__Problem details__:
Which of the lines below include the word "subtotal"? Pull each one out.

__Record extracts__:
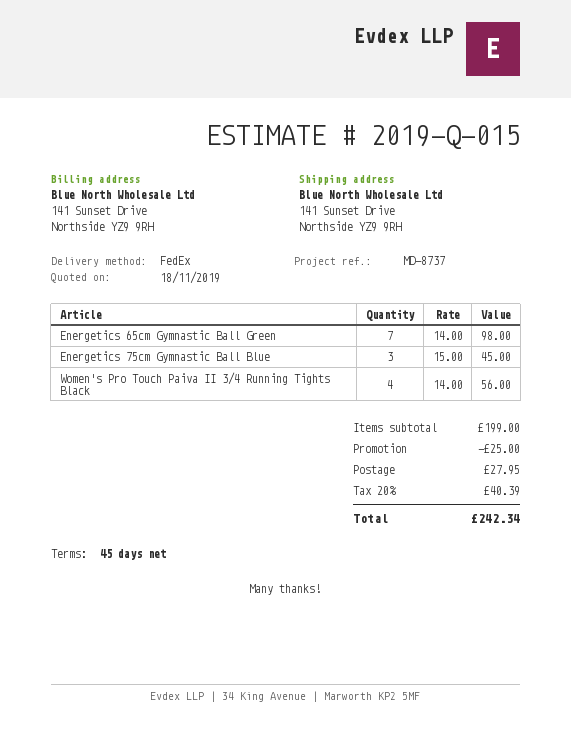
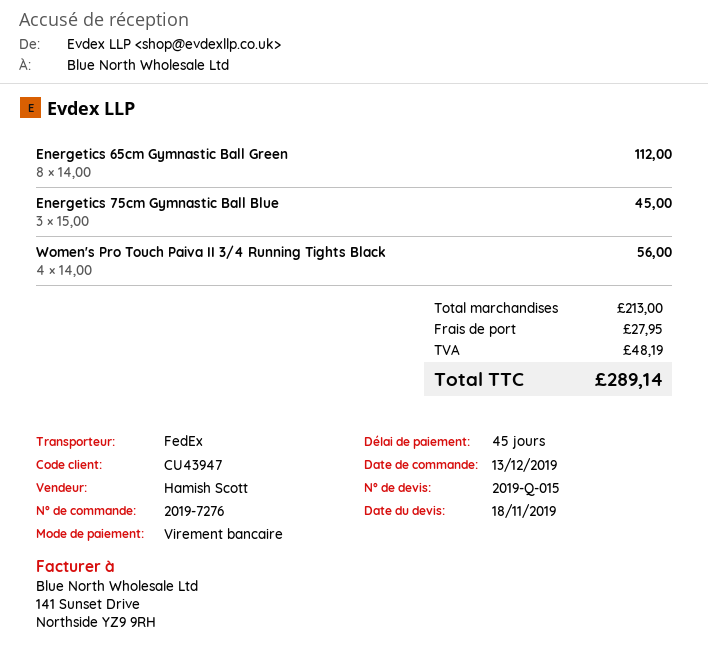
Energetics 65cm Gymnastic Ball Green: 7 x 14.00 = 98.00 -> 8 x 14.00 = 112.00
subtotal: 199.00 -> 213.00
discount: 25.00 -> none
tax: 40.39 -> 48.19
total: 242.34 -> 289.14

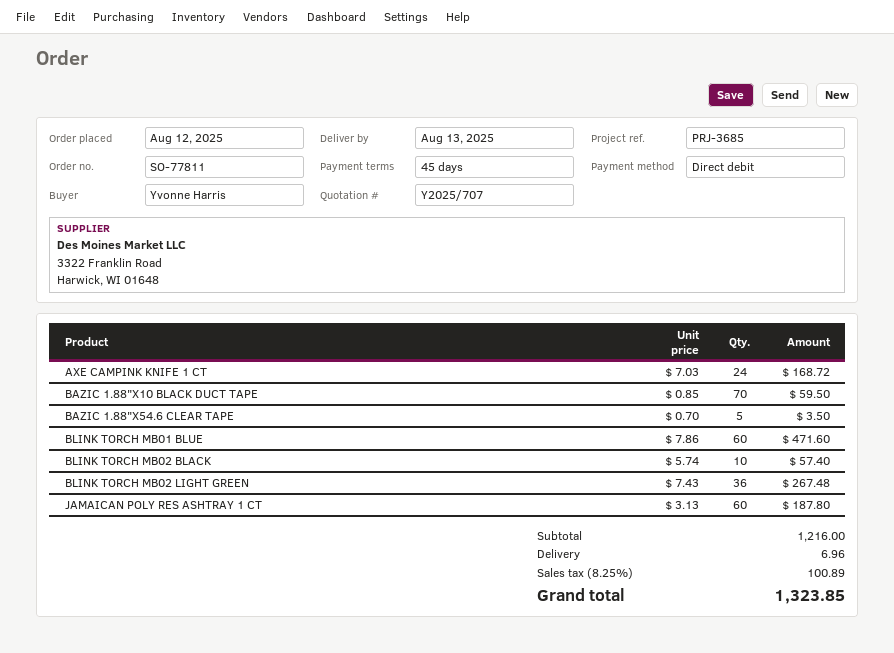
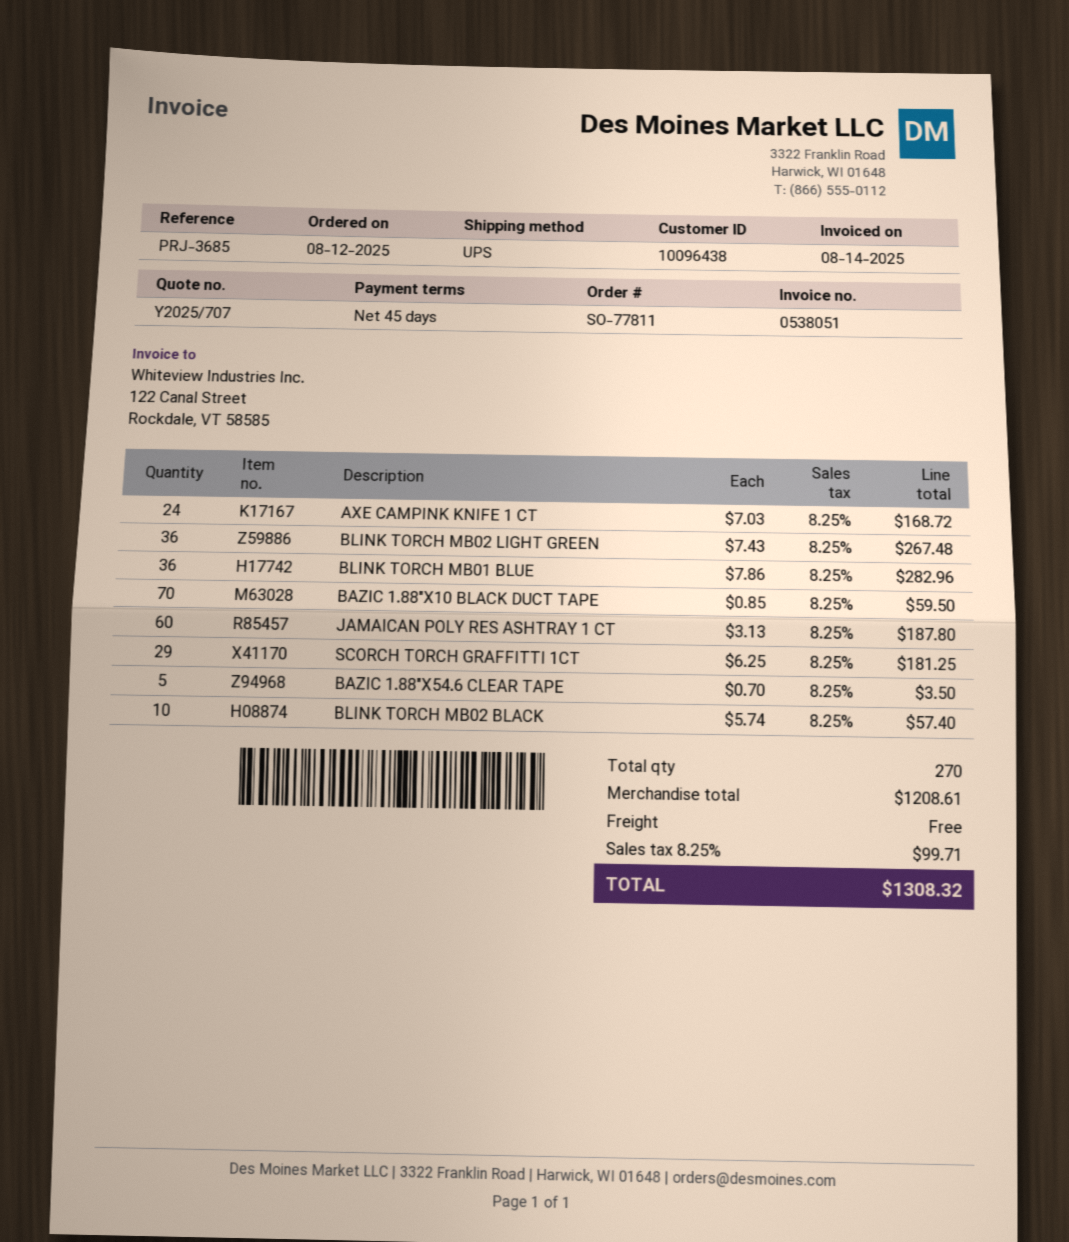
BLINK TORCH MB01 BLUE: 60 x 7.86 = 471.60 -> 36 x 7.86 = 282.96
SCORCH TORCH GRAFFITTI 1CT: none -> 29 x 6.25 = 181.25
subtotal: 1216.00 -> 1208.61
shipping: 6.96 -> 0.00
tax: 8.25% = 100.89 -> 8.25% = 99.71
total: 1323.85 -> 1308.32

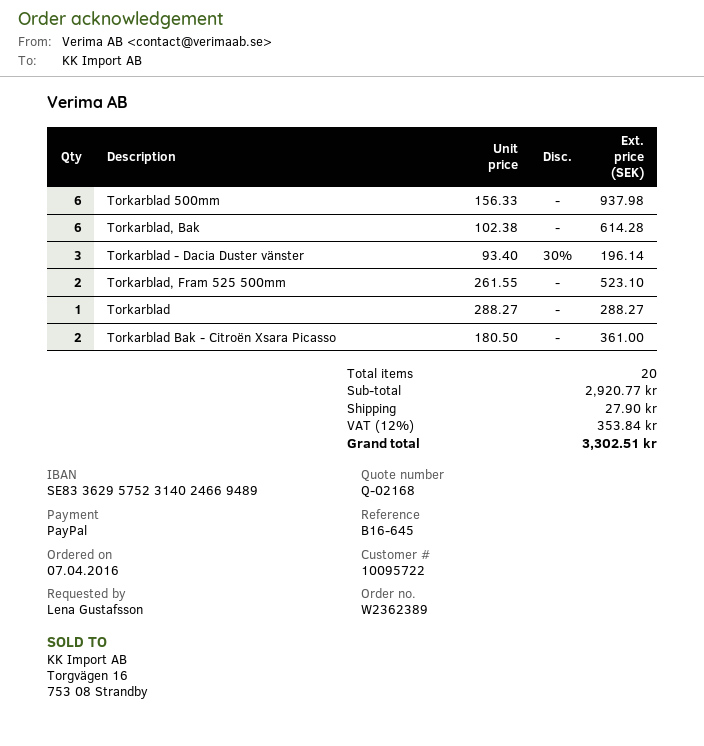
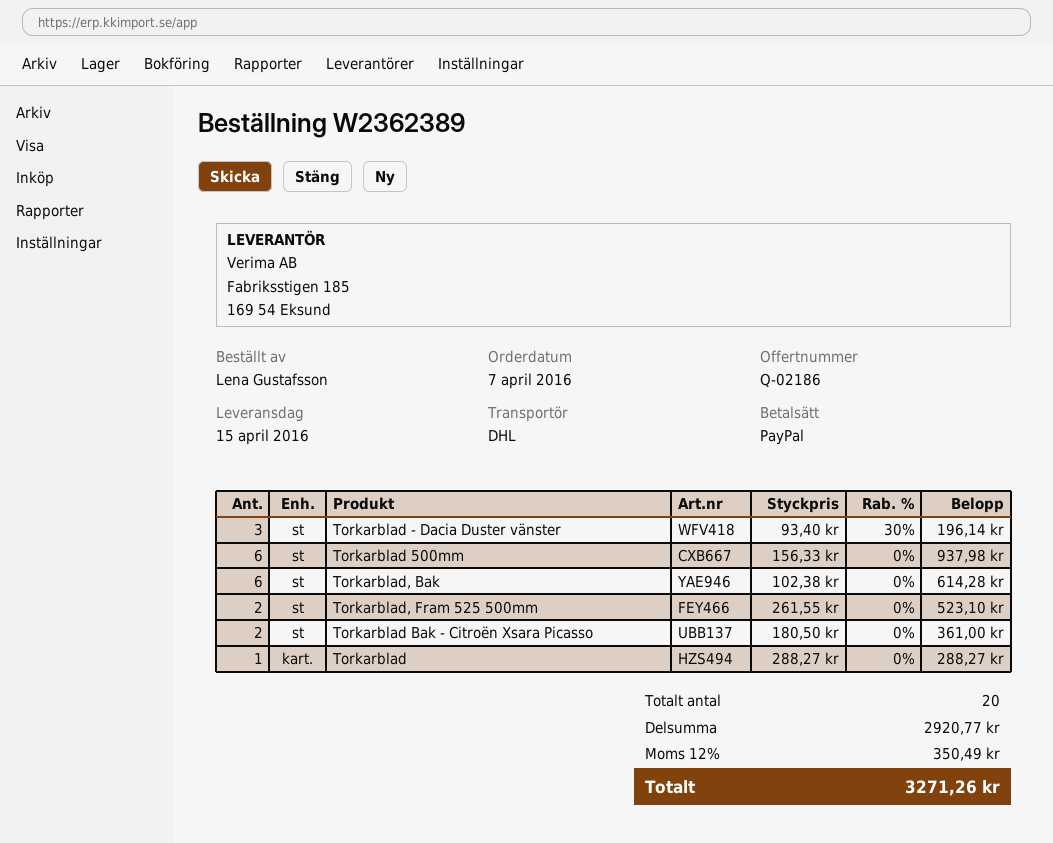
quote number: Q-02168 -> Q-02186
shipping: 27.90 -> none
tax: 12% = 353.84 -> 12% = 350.49
total: 3302.51 -> 3271.26

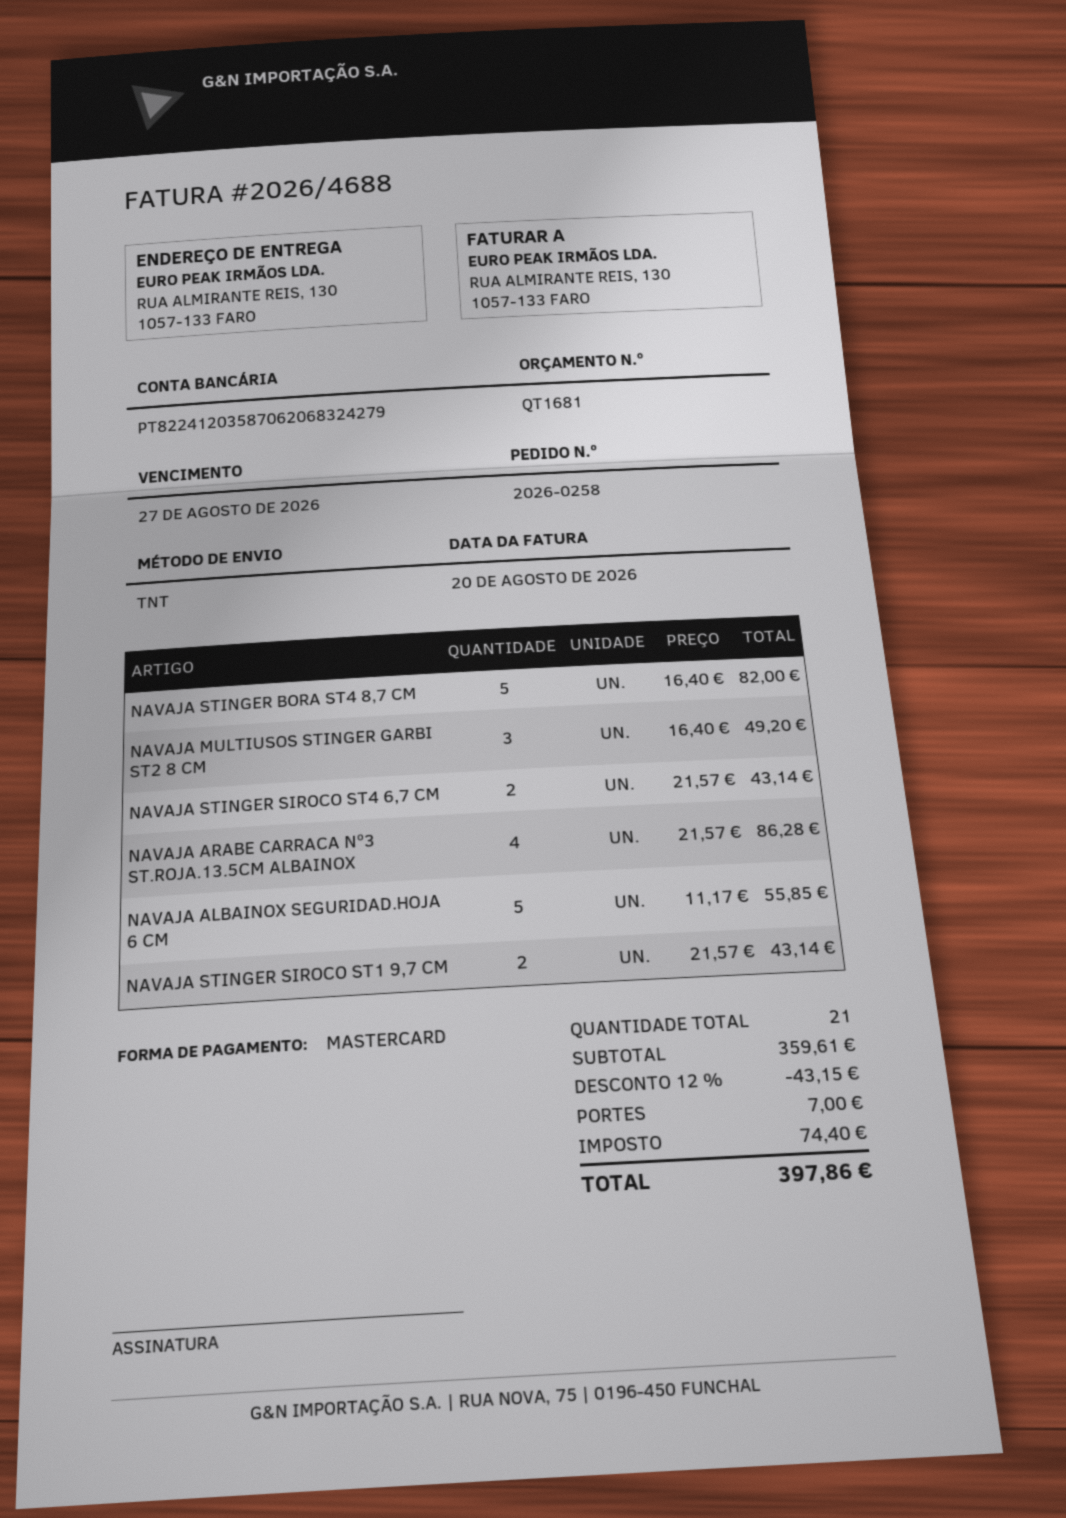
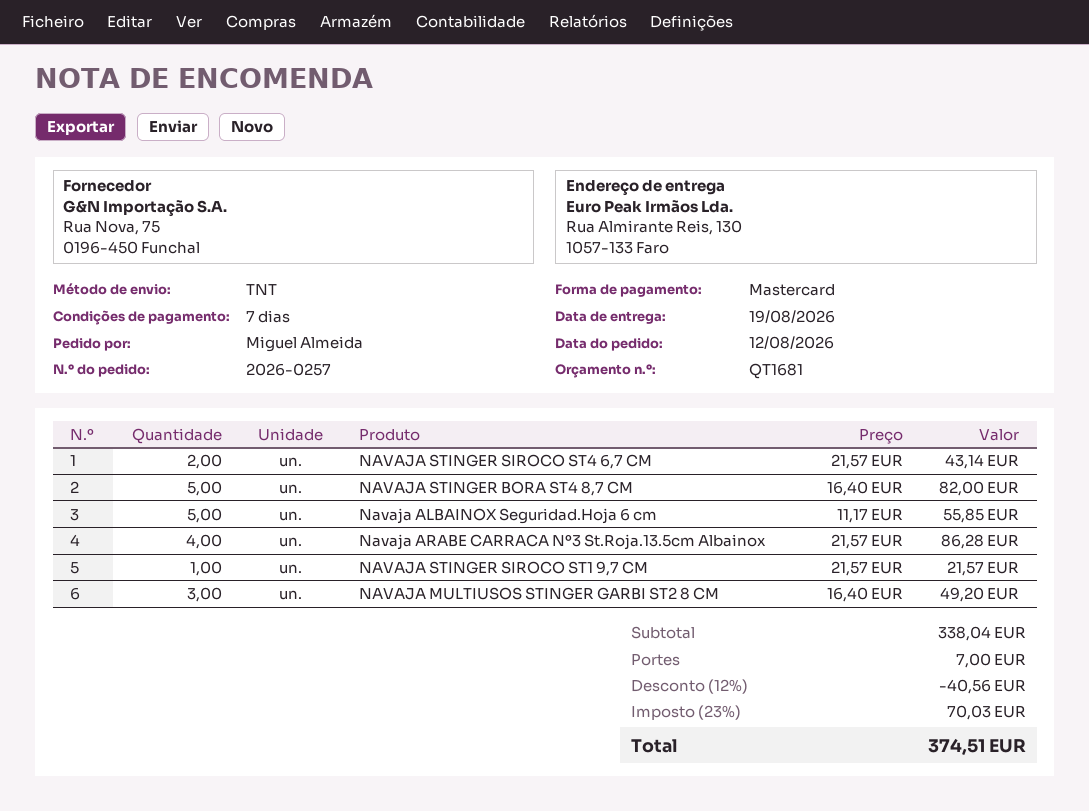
order number: 2026-0258 -> 2026-0257
NAVAJA STINGER SIROCO ST1 9,7 CM: 2 x 21.57 = 43.14 -> 1 x 21.57 = 21.57
subtotal: 359.61 -> 338.04
discount: 12% = 43.15 -> 12% = 40.56
tax: 74.40 -> 70.03
total: 397.86 -> 374.51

__Result of this exercise__:
subtotal: 199.00 -> 213.00
subtotal: 1216.00 -> 1208.61
subtotal: 359.61 -> 338.04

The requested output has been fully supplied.